Transport Minister Rita Saffioti has defended the performance of Perth’s public transport network, after a notable statistical dip in the reliability of trains on Transperth lines this year.
Transport Minister Rita Saffioti has defended the performance of Perth’s public transport network, after a notable statistical dip in the reliability of trains on Transperth lines this year.
State government statistics published in May revealed April was the worst month on record for train performance across the Transperth network since published records started in 2012.
Trains which arrive more than four minutes before or after their scheduled time are considered to sit outside the reliability window, according to last year’s Public Transport Authority annual report.
Train service reliability came in at 88.25 per cent in April – indicating more than 11 per cent of all trains were outside the four-minute window – and climbed back to 90.9 per cent in the most recent May numbers.
Business News understands that a delay to a single train on a line can have a cascading effect for those following, under the current system of reliability measurement.
The PTA has historically targeted a 95 per cent reliability rate for the Transperth train network and averaged 94.31 per cent in 2023-24.
But this year’s numbers have been particularly notable. Monthly reliability has only come in below 90 per cent three times since 2012.
Two of the three were reported in the first five months of this year, with the third reported in February 2024.
Transport Minister and Treasurer Rita Saffioti told Business News yesterday that the performance of the train network remained impressive, given the scale of investment in the network in recent years.
“We’re making major modifications to basically every rail line, so there is a lot of activity across the network this year,” she said.
“We’ve brought on Ellenbrook, Thornlie, Cockburn, elevated rail, we’re bedding in some of our other infrastructure. We’re changing signaling – there is a lot of disruption.”
The state’s investment in the train network since Labor took office in 2017 has been significant and well publicised, with the enlarged Metronet project coming with an estimated price tag of almost $14 billion.
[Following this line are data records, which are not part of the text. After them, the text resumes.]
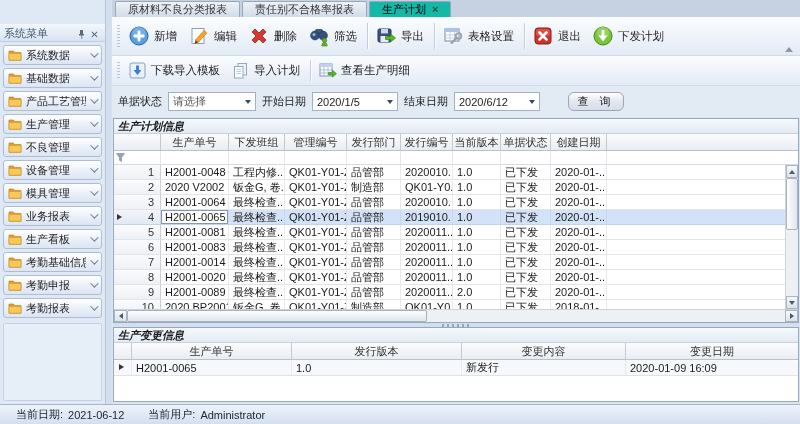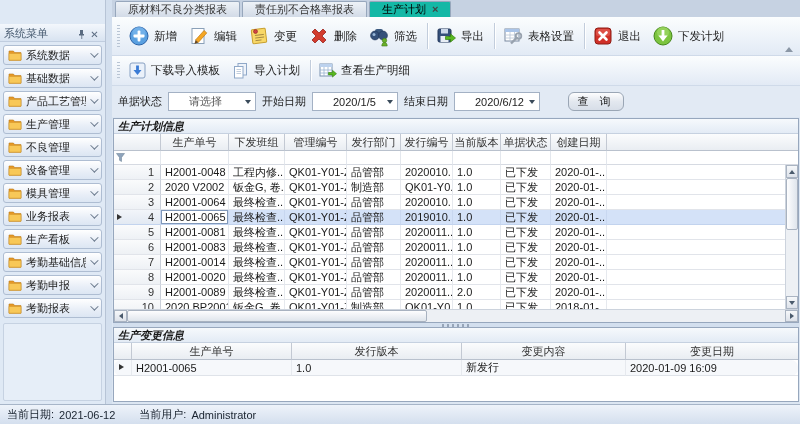--- a/index.html
+++ b/index.html
@@ -53,21 +53,21 @@
   .tsep { width: 1px; height: 70%; background: #c2cddc; margin: 0 3px; box-shadow: 1px 0 0 #fff; }
   .overflow-chevron { position: absolute; right: 7px; top: 47px; width: 0; height: 0;
           border-left: 4px solid transparent; border-right: 4px solid transparent;
           border-bottom: 5px solid #8b97a6; }
 
   
   .filterbar { height: 31px; display: flex; align-items: center; gap: 6px; padding: 0 6px;
                background: #e2eaf4; }
   .flabel { color: #222; white-space: nowrap; }
   .combo { height: 19px; background: #fff; border: 1px solid #a3b1c4; display: flex;
-           align-items: center; padding-left: 20px; position: relative; }
+           align-items: center; padding-left: 4px; position: relative; }
   .combo .val { flex: 1; color: #222; }
   .combo .muted { color: #555; }
   .dd { width: 14px; height: 100%; display: flex; align-items: center; justify-content: center; flex: none; }
   .dd::after { content: ""; width: 0; height: 0; border-left: 3.5px solid transparent;
                border-right: 3.5px solid transparent; border-top: 4px solid #3a4a5a; }
   .combo.status { width: 88px; }
   .combo.date { width: 86px; }
   .qbtn { margin-left: 22px; width: 56px; height: 19px; display: flex; align-items: center; justify-content: center;
           border: 1px solid #9aa6b5; border-radius: 6px; background: linear-gradient(#fdfdfe, #e3e8ef 50%, #d7dee8);
           color: #222; letter-spacing: 4px; }
@@ -136,21 +136,21 @@
   
   .c-ind { width: 18px; flex: none; position: relative; }
   .c-ind .ind-arrow { visibility: visible; left: 5px; }
   .c-order { width: 160px; flex: none; } .c-ver { width: 170px; flex: none; }
   .c-content { width: 164px; flex: none; } .c-date { flex: 1; border-right: none; }
   .chg-row { height: 16px; background: #f6f8fb; }
   .chg-row .cell { border-bottom: 1px solid #dfe3e9; }
 
   
   .statusbar { height: 20px; background: linear-gradient(#eef3fa, #d4dfee);
-               border-top: 1px solid #a7b5c8; display: flex; align-items: center; gap: 5px; padding: 0 7px;
+               border-top: 1px solid #a7b5c8; display: flex; align-items: center; gap: 5px; padding: 0 16px;
                color: #1a2430; }
   .statusbar .gap { width: 14px; }
 
   .funnel { width: 9px; height: 9px; }
 </style>
 </head>
 <body>
 
 <div class="app">
   <div class="main">
@@ -294,28 +294,20 @@
 
         <div class="tbtn">
           <svg width="22" height="22" viewBox="0 0 22 22">
             <rect x="4" y="3.5" width="12" height="15" fill="#fff" stroke="#8aa0b8"></rect>
             <path d="M7.5 15 L16 5.5 l2.8 2.4 L10.3 17.4 z" fill="#f5a623" stroke="#c07c18" stroke-width="0.7"></path>
             <path d="M7.5 15 l-1 4 3.8-1.6 z" fill="#6b4a20"></path>
           </svg>
           <span>编辑</span>
         </div>
 
-        <div class="tbtn">
-          <svg width="22" height="22" viewBox="0 0 22 22">
-            <rect x="4" y="4" width="14" height="14" rx="1" fill="#f8d868" stroke="#c8a030" transform="rotate(-7 11 11)"></rect>
-            <circle cx="7.5" cy="6.5" r="2" fill="#c44" stroke="#922" stroke-width="0.6"></circle>
-            <path d="M7 10 h9 M7 12.6 h9 M7 15.2 h6" stroke="#a08440" stroke-width="0.9" transform="rotate(-7 11 11)"></path>
-          </svg>
-          <span>变更</span>
-        </div>
 
         <div class="tbtn">
           <svg width="22" height="22" viewBox="0 0 22 22">
             <path d="M4 7 L7 4 L11 8 L15 4 L18 7 L14 11 L18 15 L15 18 L11 14 L7 18 L4 15 L8 11 Z" fill="#d23c2e" stroke="#9a221a" stroke-width="0.8"></path>
           </svg>
           <span>删除</span>
         </div>
 
         <div class="tbtn">
           <svg width="22" height="22" viewBox="0 0 22 22">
Alstom is manufacturing railcars at the Metronet Bellevue facility, with the first of 246 on order from the state coming online in 2024.
Ms Saffioti said the government was proud to have overseen the evolution of the state’s train network.
“I’m pretty pleased with the fact we have been able to roll out the biggest transformation of the public transport network in the state’s history and still have a very, very good system running,” she said.
The train network’s expanded reach off the back of Metronet means more services are running in more directions than ever before.
More than 5.5 million commuters caught Transperth trains in March according to PTA figures, shy of the monthly passenger record of 6.1 million train passengers reported in May 2013, but with significant works ongoing along major lines.
The PTA did provide comment in time for publication.